> _Goal of the exercise_:
For each line below with the word "none", write out a copy.

> _Given entries_:
--------------------------------

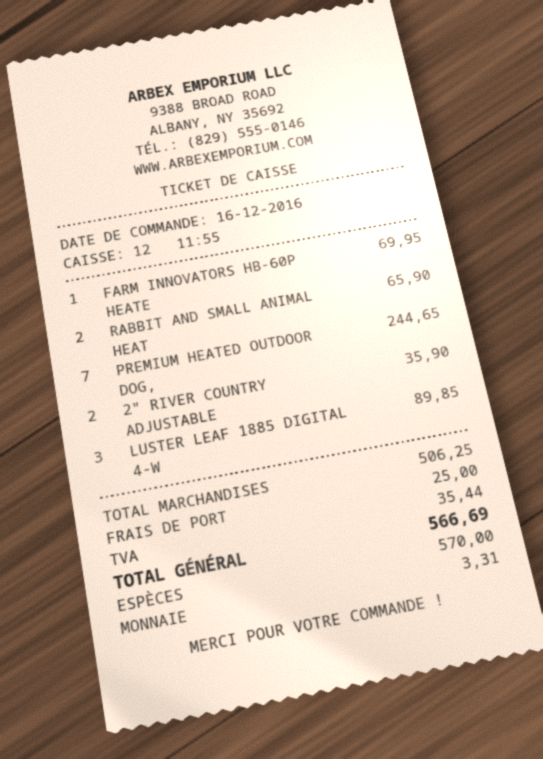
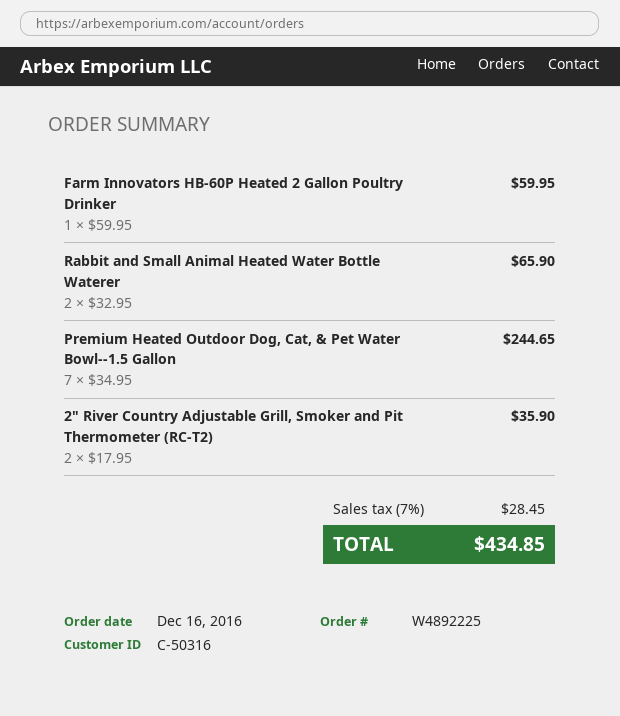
FARM INNOVATORS HB-60P HEATE: 1 for 69.95 -> 1 for 59.95
LUSTER LEAF 1885 DIGITAL 4-W: 3 for 89.85 -> none
shipping: 25.00 -> none
tax: 35.44 -> 28.45
total: 566.69 -> 434.85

--------------------------------

> _Expected answer_:
LUSTER LEAF 1885 DIGITAL 4-W: 3 for 89.85 -> none
shipping: 25.00 -> none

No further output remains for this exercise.